Have you identified any corporate and M&A trends in the Guatemalan legal market in the past year?

In my opinion, the most important trend in the corporate market is a transit of the largest corporations towards corporate governance in line with international standards and practices. This began about a couple of decades ago with the regulated financial sector but is now spread across the corporate world as well.

What are the greatest challenges for lawyers working in your practice area in Guatemala currently?

The corporate law has not been updated since 1970 (except in a few aspects) and thus the greatest challenge for lawyers working in corporate law in Guatemala is to be able to assist with sophisticated corporate transactions within a legal framework that is on the verge of obsolescence.

How do you think environmental, social and governance (ESG) factors are reshaping corporate and M&A work in Guatemala and Central America more broadly?

I think that ESG factors have become relevant mostly to the corporations that are engaged in transactions, financing and cross-border investments, to the extent that ESG has become an important factor on that level. But also, locally, ESG has become a stronger factor to heed. For example, the Guatemalan securities exchange has recently passed regulations to certify securities issuers that want to attract investors on any of the ESG elements.

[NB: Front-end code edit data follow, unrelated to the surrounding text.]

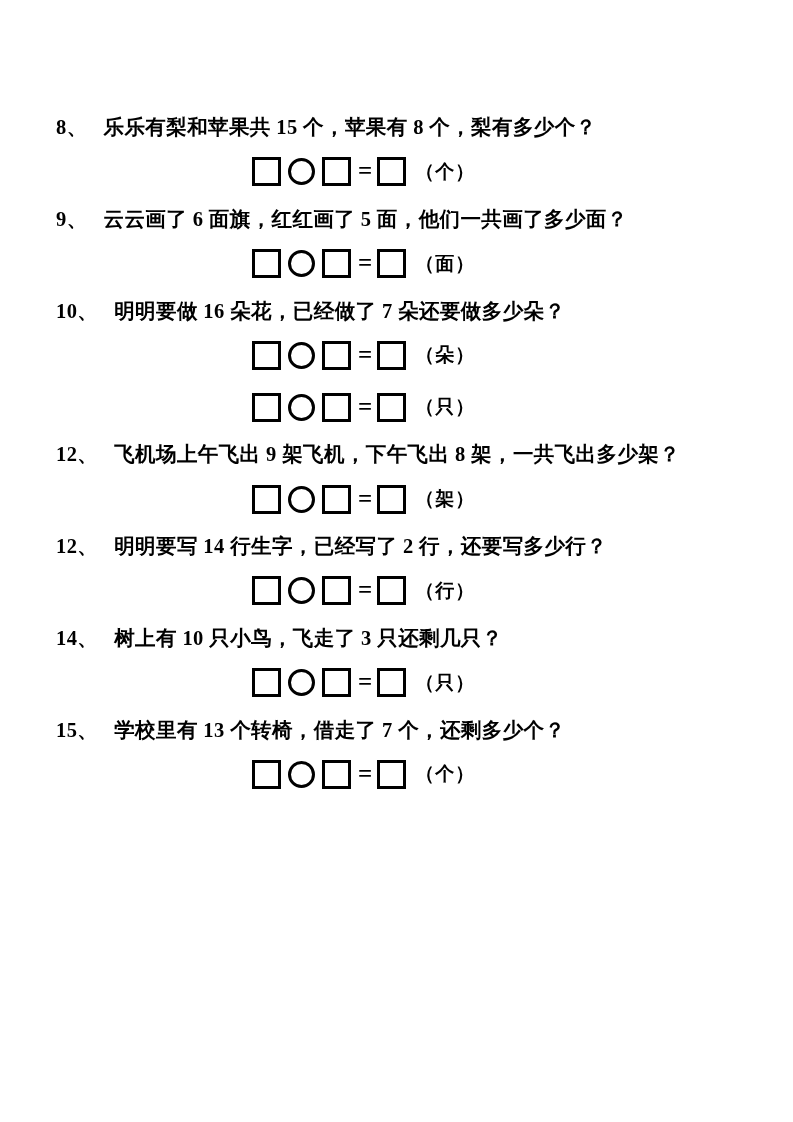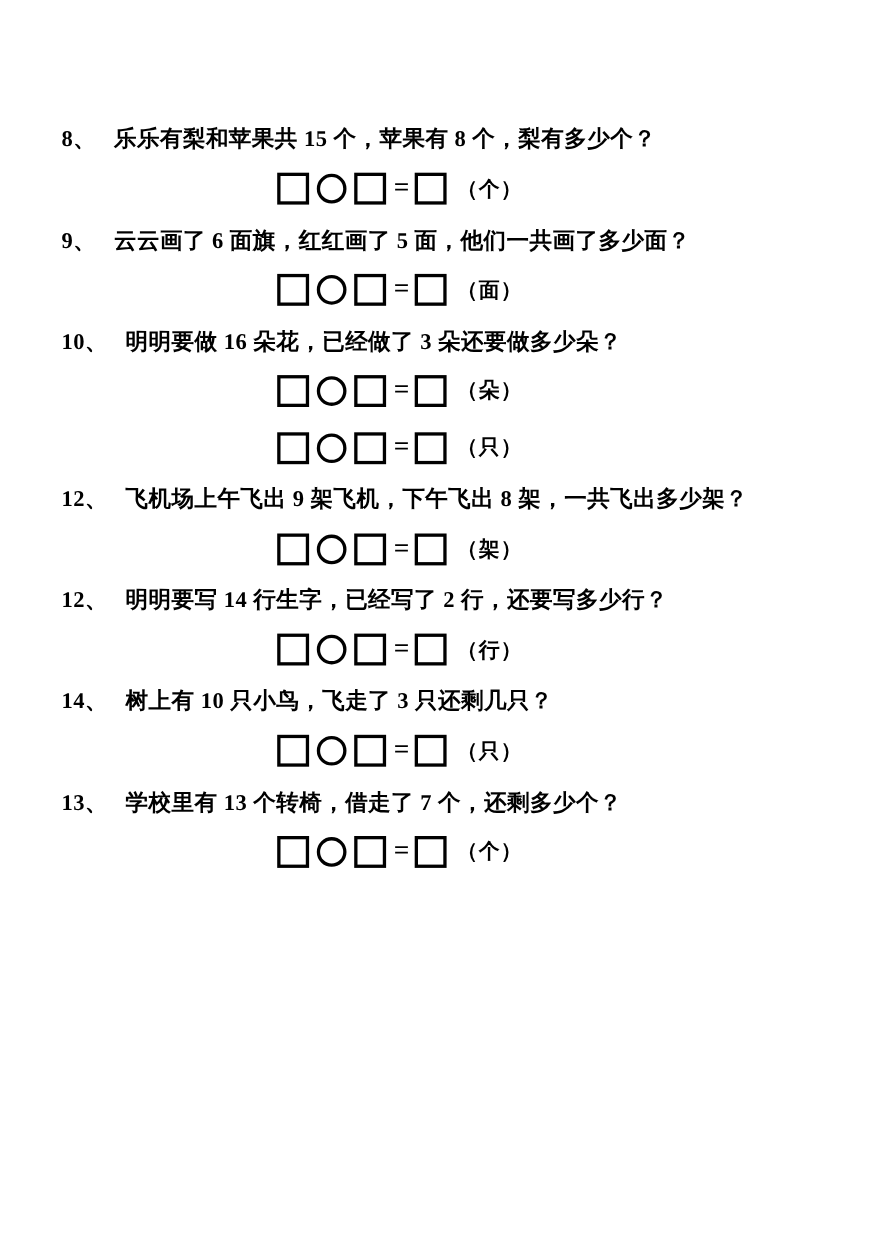--- a/index.html
+++ b/index.html
@@ -125,7 +125,7 @@
   </div>
 
   <div class="problem">
-    <div class="q-text"><span class="q-num">10、</span><span class="q-gap"></span><span>明明要做 16 朵花，已经做了 3 朵还要做多少朵？</span></div>
+    <div class="q-text"><span class="q-num">10、</span><span class="q-gap"></span><span>明明要做 16 朵花，已经做了 7 朵还要做多少朵？</span></div>
     <div class="answer-row">
       <span class="box"></span>
       <span class="circle"></span>

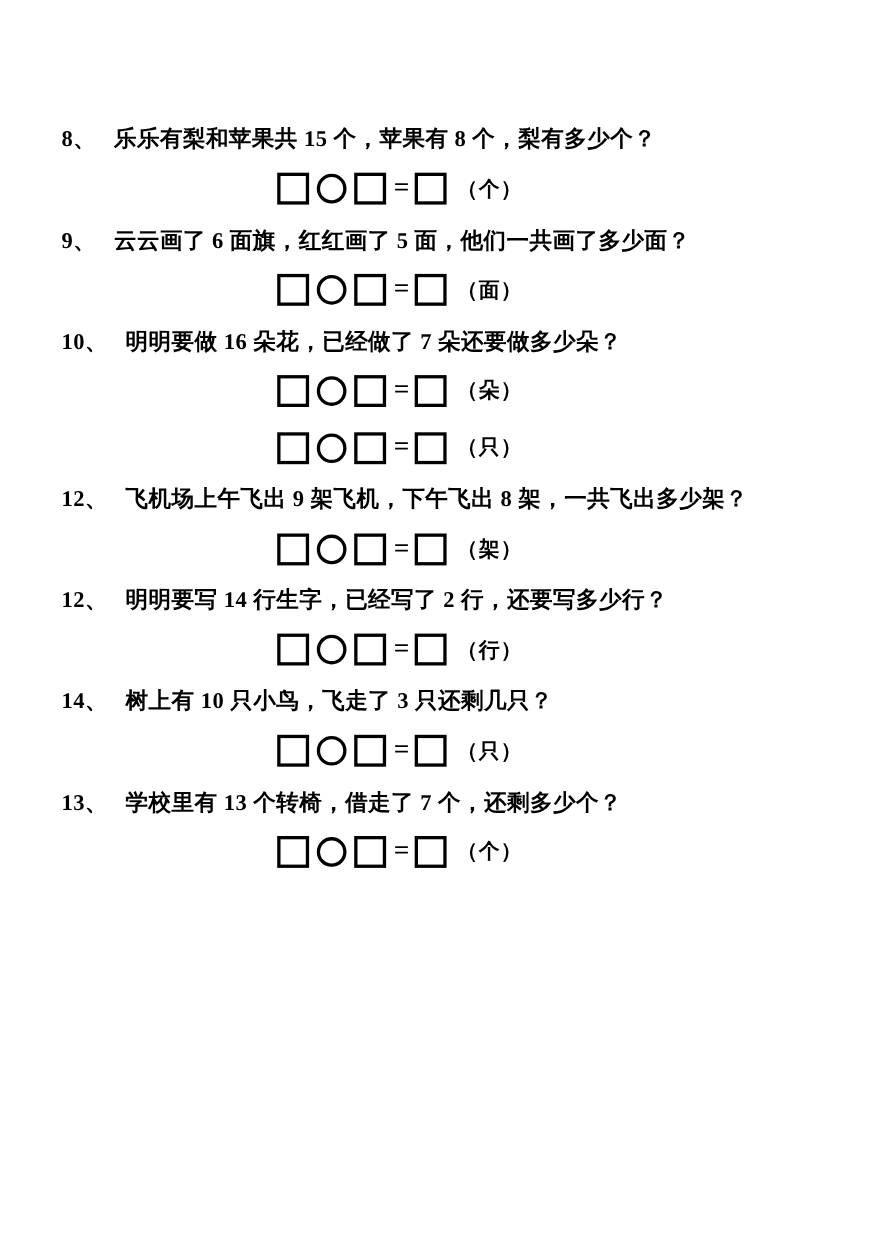--- a/index.html
+++ b/index.html
@@ -184,7 +184,7 @@
   </div>
 
   <div class="problem">
-    <div class="q-text"><span class="q-num">13、</span><span class="q-gap"></span><span>学校里有 13 个转椅，借走了 7 个，还剩多少个？</span></div>
+    <div class="q-text"><span class="q-num">15、</span><span class="q-gap"></span><span>学校里有 13 个转椅，借走了 7 个，还剩多少个？</span></div>
     <div class="answer-row">
       <span class="box"></span>
       <span class="circle"></span>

How do you expect your practice to evolve over the next five years, especially in light of technological developments and the influence of AI?

My view is that at our firm we must learn to become designers, as it were, of intelligent agreements, intelligent corporate minutes, intelligent due diligence processes, etc, such that with our input the technological tools at hand will perform the operative tasks. It is something as the creation of moulds, models or platforms, through which our clients themselves will be able to conclude transactions, create organisations, develop projects, on a legally secure and efficient basis. Rather than the right answers, it will become important to have the right questions and formulate the relevant risks and objectives.

What three recommendations or notes would you share with younger lawyers stepping into your practice area?

First, it is important to understand the culture of any organisation before recommending any structure or advising on any particular deal. Second, there is no such thing as the “perfect” structure nor the “perfect” deal, but only the efficient ones, that is, those costs that are economically efficient (a “perfect” structure may be too expensive to create). Last, clients have short, interim and long-term goals and, in the long run, will prefer a corporate lawyer who proposes solutions that take, in the right measure, all those goals into account.

What do clients look for when selecting you as a lawyer?

I hope that they look for a professional sufficiently knowledgeable in the law, who tries to understand their objectives and who makes sure that they understand the relevant risks involved in a transaction or a project (from a legal point of view), and who is conscious of the client’s need to achieve results at an efficient cost.

How would you like to see your law firm develop in the coming years?

The firm – its partners – have achieved a considerably high degree of integration across three jurisdictions and four offices, with the same high ethical and technical standards; I would like to see this process extended over two or three more jurisdictions in the Central American and Caribbean region.

You have enjoyed a distinguished career so far. What would you like to achieve that you have not yet accomplished?

After my long career, I have been able to learn a lot, and profoundly, about how in other jurisdictions the legal profession has contributed to the strengthening of the ideal of the rule of law. All the countries where our firm has offices today need to consider important constitutional and institutional reform to strengthen this ideal and I think that I can contribute with my knowledge and experience to this purpose.